**Given records:**
------
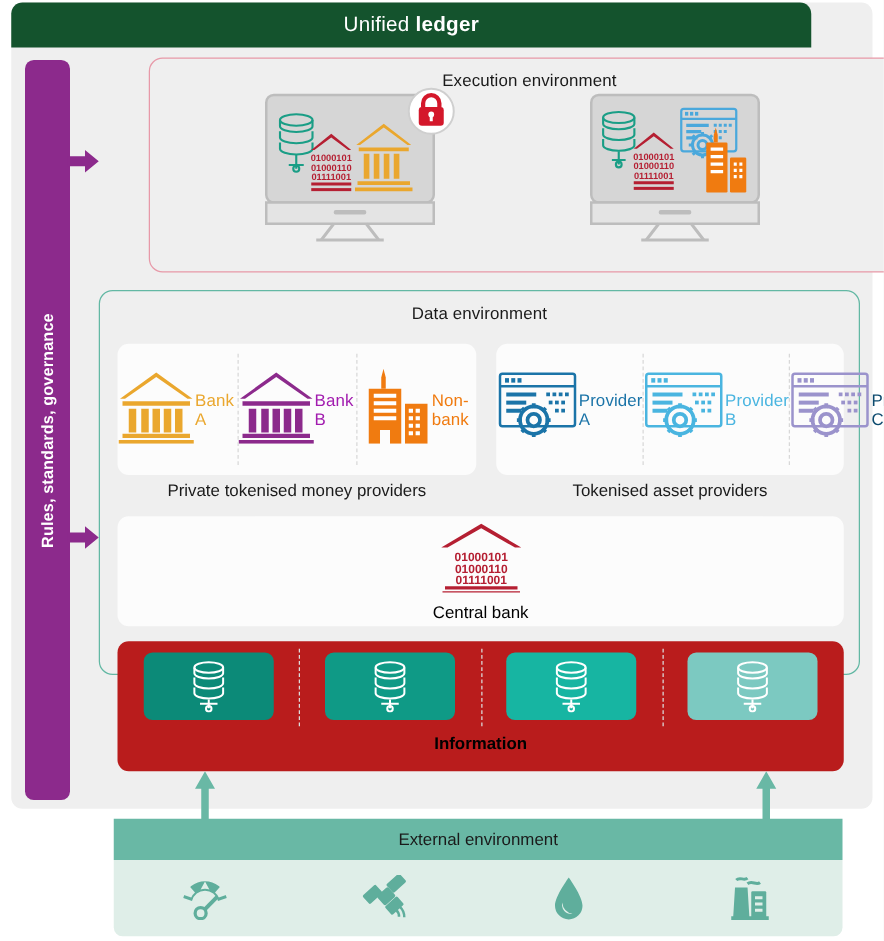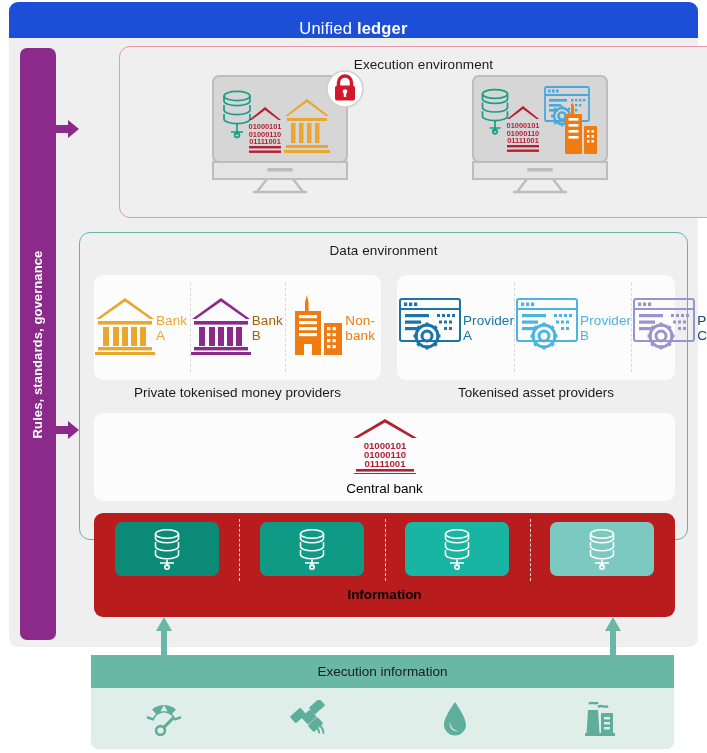"Unified ledger" #title-bar { align-items: flex-end -> center; background: #1d4ed8 -> #14532d; width: 689px -> 640px }
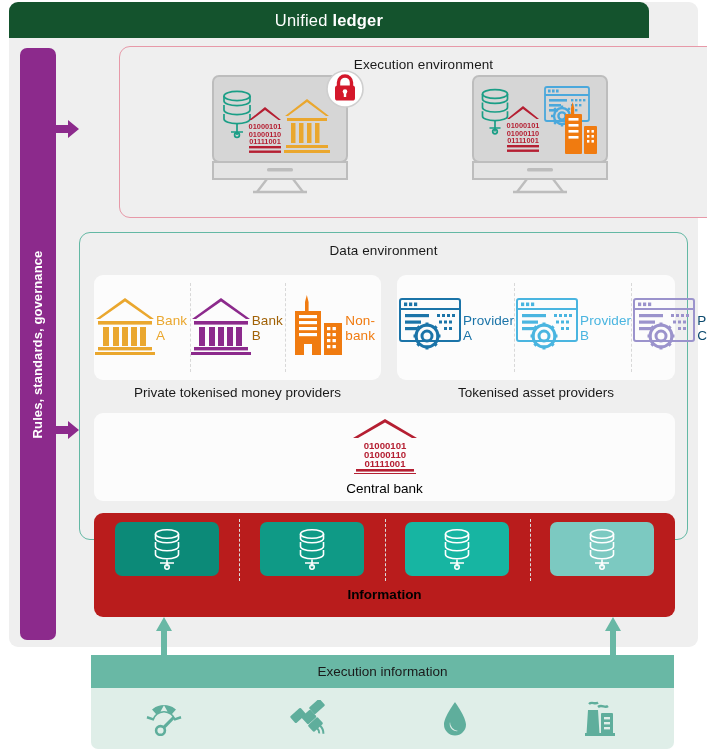"Bank B" div.prov-label { color: #a16207 -> #a21caf }
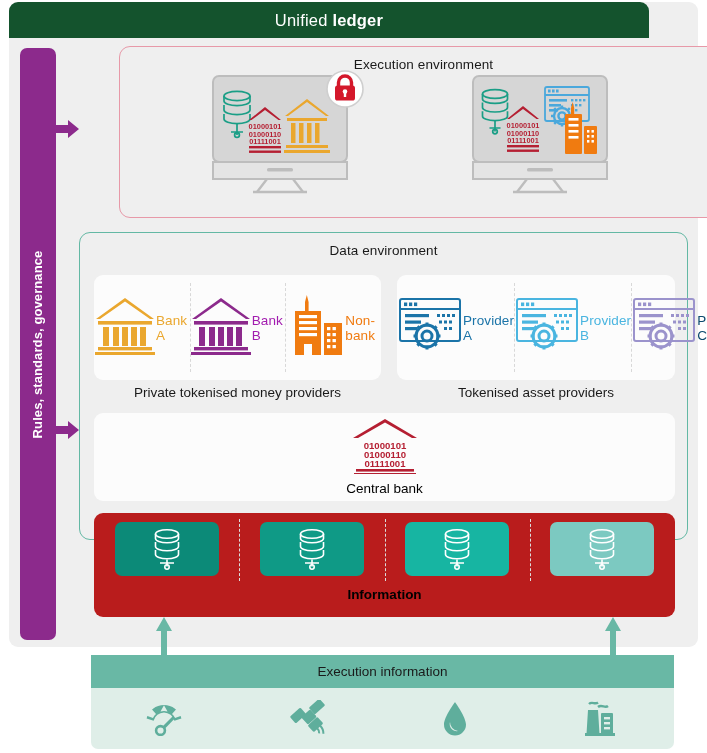"Execution information" span.t { text: Execution information -> External environment }
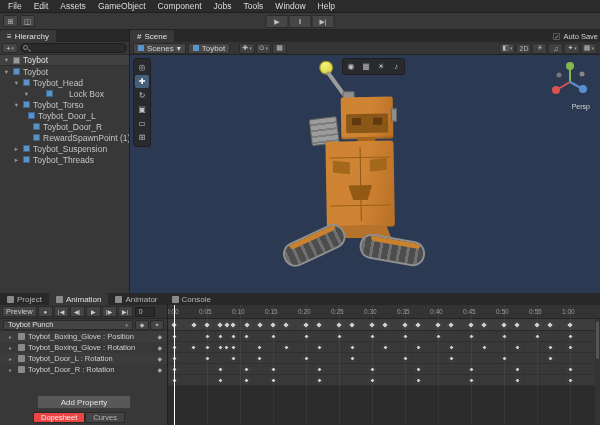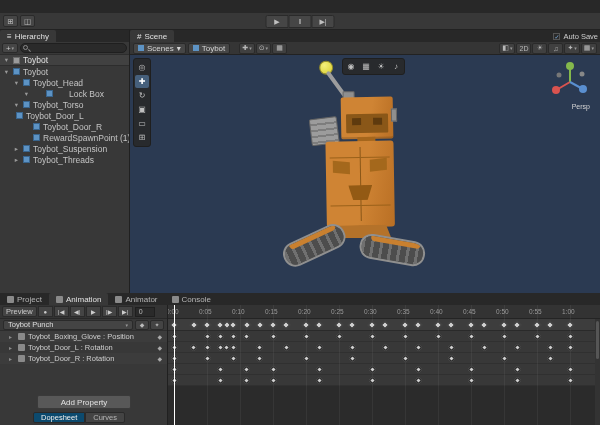"File" div.menubar { html: none -> <div> <div>File</div> <div>Edit</div> <div>Assets</div> <div>GameObject</div> <div>Component</div> <div>Jobs</div> <div>Tools</div> <div>Window</div> <div>Help</div> </div> }
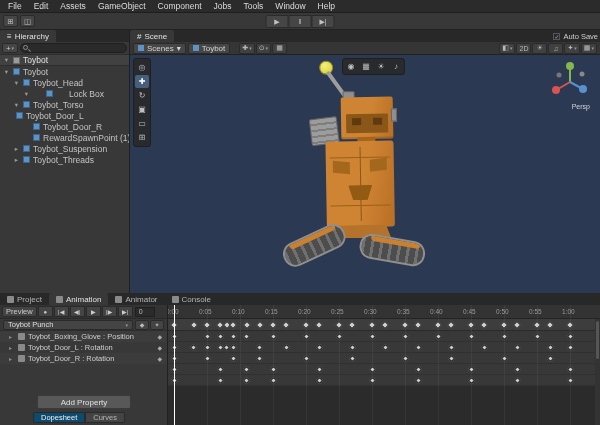"Toybot_Door_L" div.h-row { padding-left: 6px -> 18px }
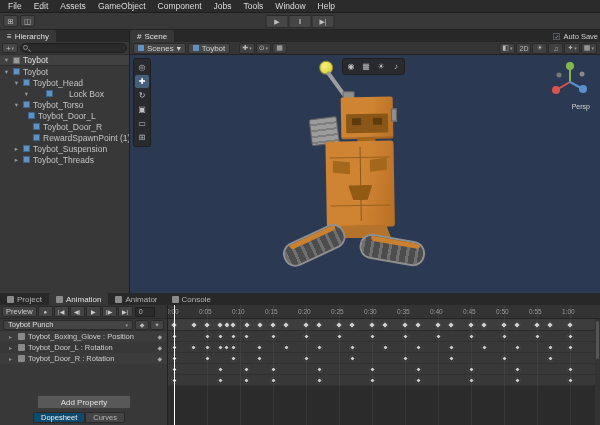"Toybot_Boxing_Glove : Rotation" div.p-row { html: none -> <div> <span>▸</span> <span></span> <span>Toybot_Boxing_Glove : Rotation</span> <span>◆</span> </div> }
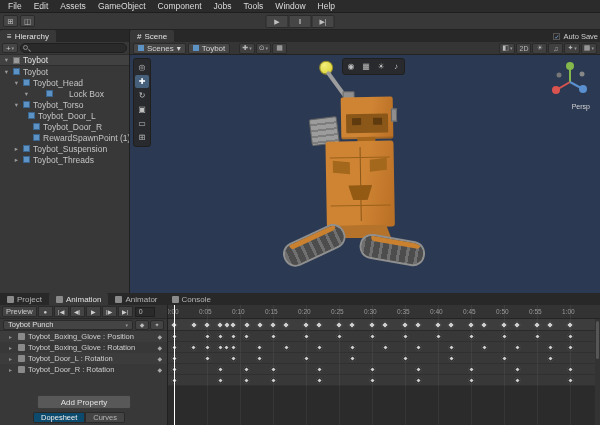"Dopesheet" .seg.active { background: #0c4a6e -> #ef4444 }
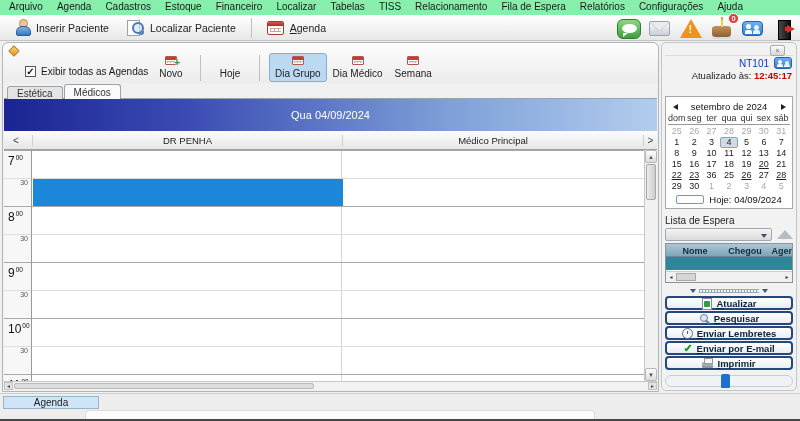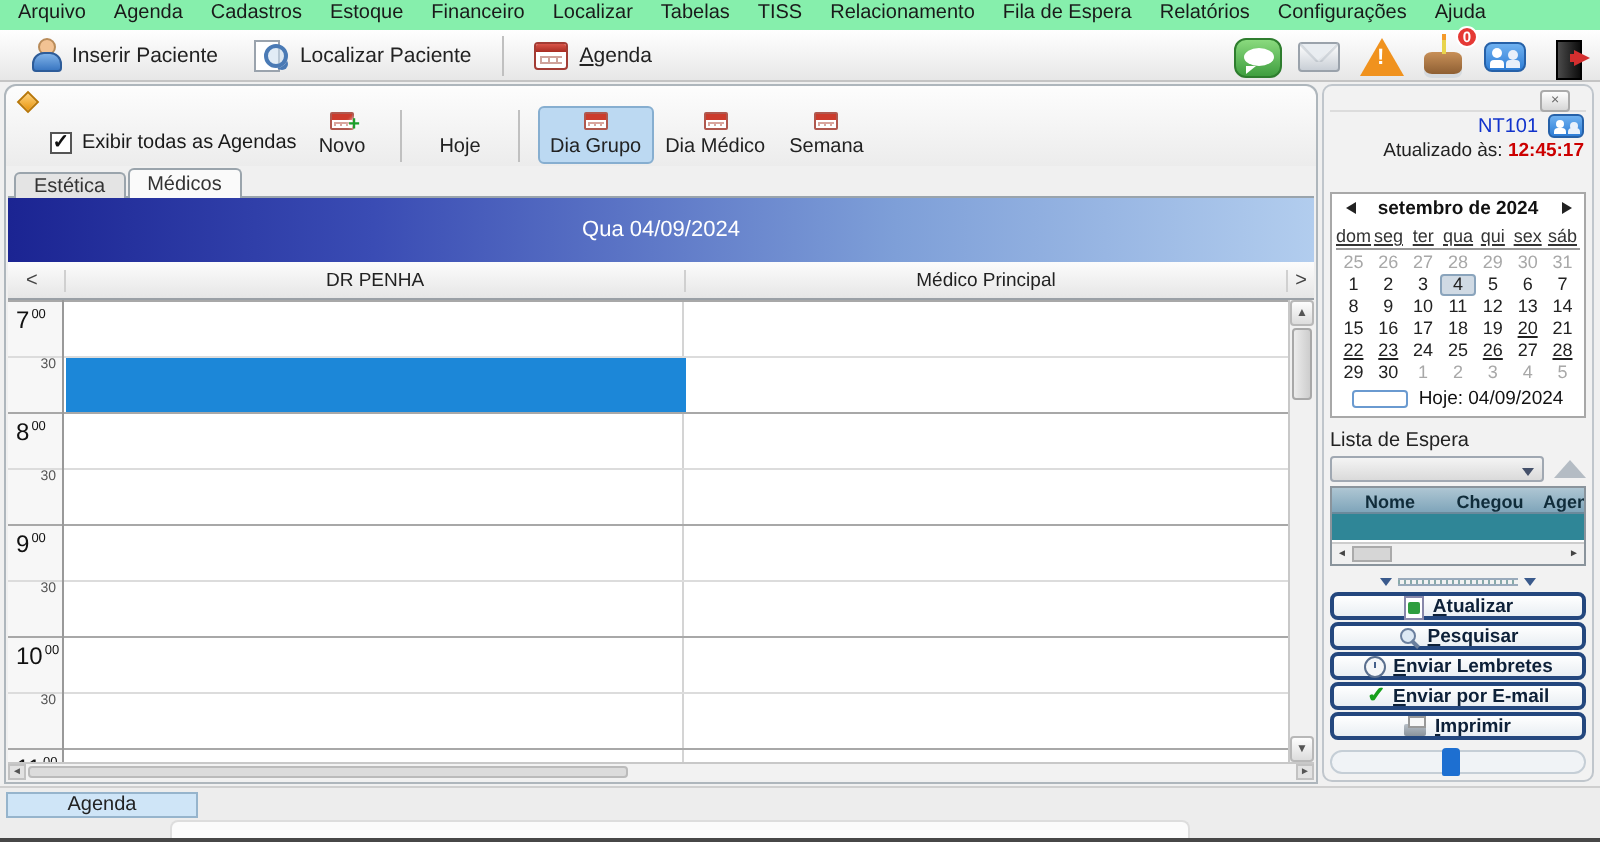"setembro de 2024" .mc-head { align-items: flex-start -> flex-end; font-weight: bold -> none }
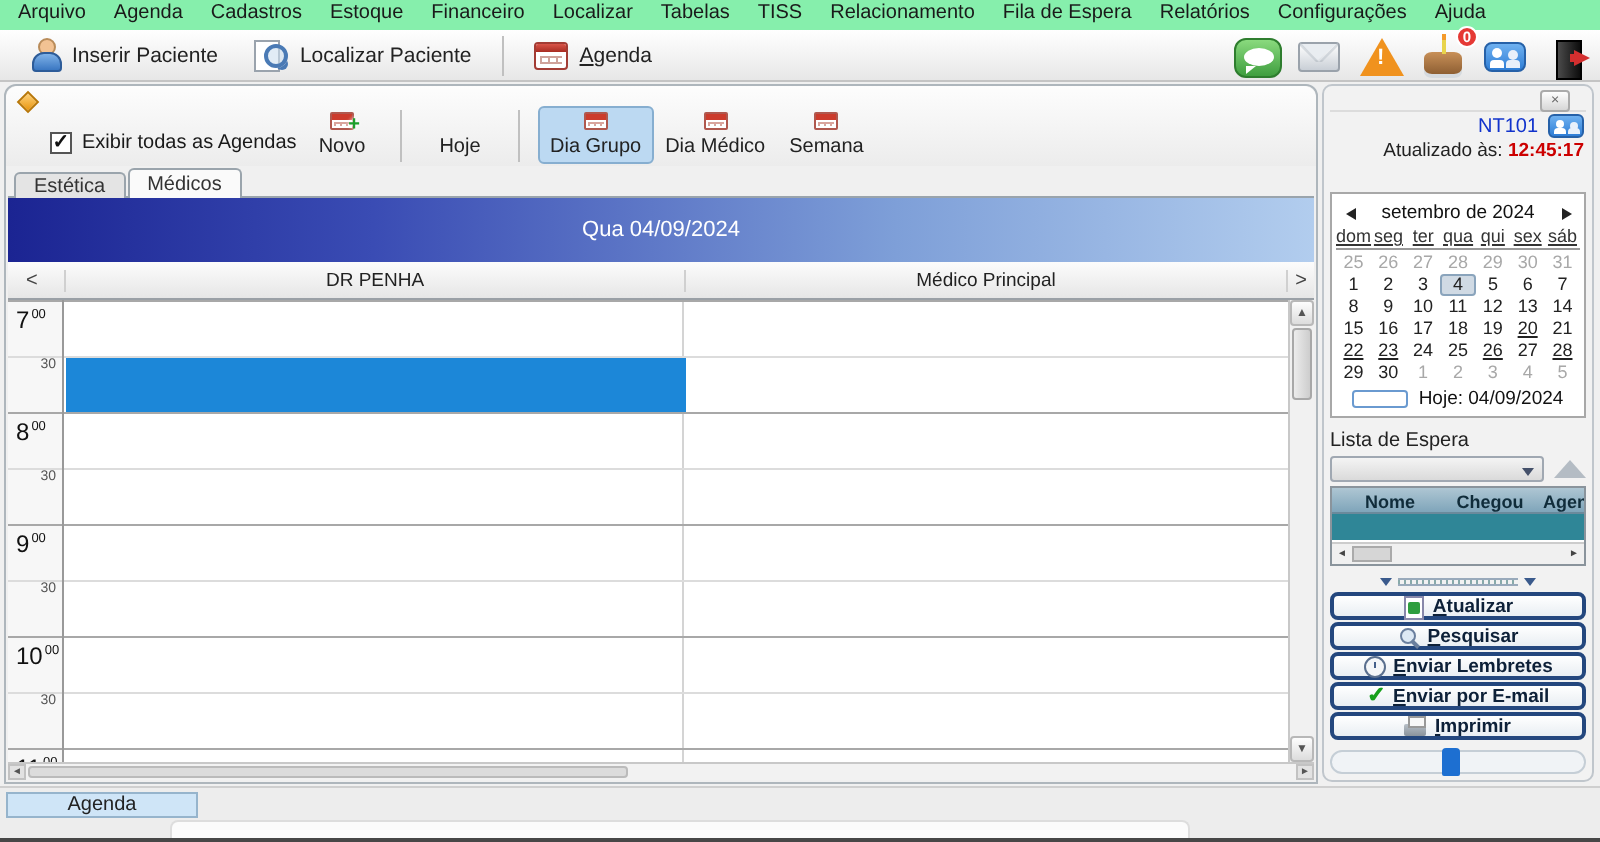"dom" .mc-wd { text-decoration: underline -> none }
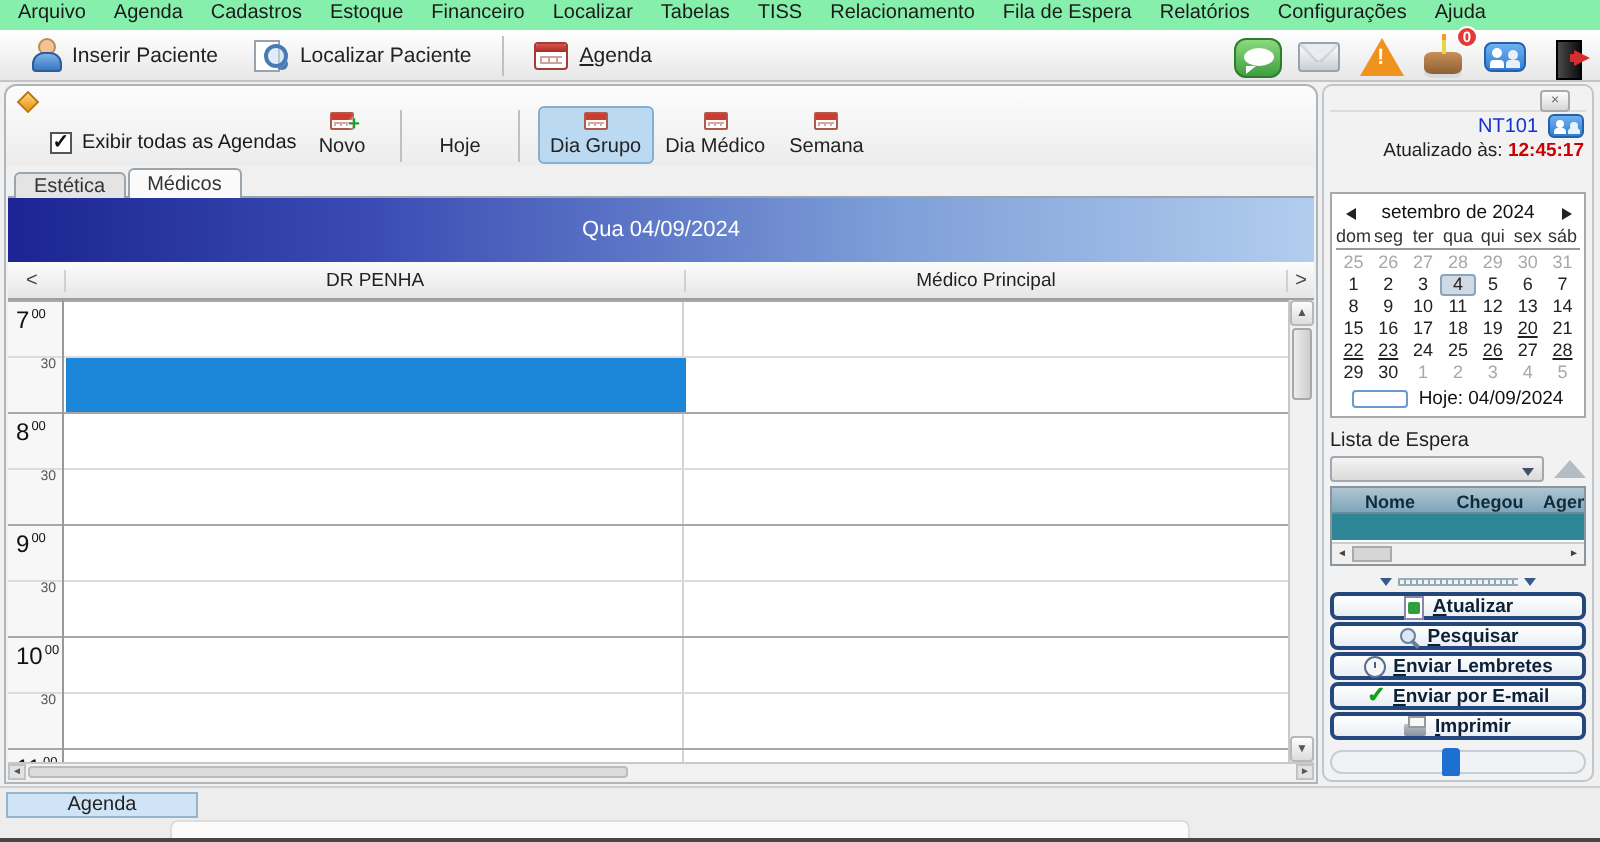"24" span.mc-cell { text: 24 -> 36 }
------
**Your assignment:**
Please transcribe all of the entries word for word, with the pictures left out.

**Response below:**
"Unified ledger" #title-bar { align-items: flex-end -> center; background: #1d4ed8 -> #14532d; width: 689px -> 640px }
"Bank B" div.prov-label { color: #a16207 -> #a21caf }
"Execution information" span.t { text: Execution information -> External environment }
"File" div.menubar { html: none -> <div> <div>File</div> <div>Edit</div> <div>Assets</div> <div>GameObject</div> <div>Component</div> <div>Jobs</div> <div>Tools</div> <div>Window</div> <div>Help</div> </div> }
"Toybot_Door_L" div.h-row { padding-left: 6px -> 18px }
"Toybot_Boxing_Glove : Rotation" div.p-row { html: none -> <div> <span>▸</span> <span></span> <span>Toybot_Boxing_Glove : Rotation</span> <span>◆</span> </div> }
"Dopesheet" .seg.active { background: #0c4a6e -> #ef4444 }
"setembro de 2024" .mc-head { align-items: flex-start -> flex-end; font-weight: bold -> none }
"dom" .mc-wd { text-decoration: underline -> none }
"24" span.mc-cell { text: 24 -> 36 }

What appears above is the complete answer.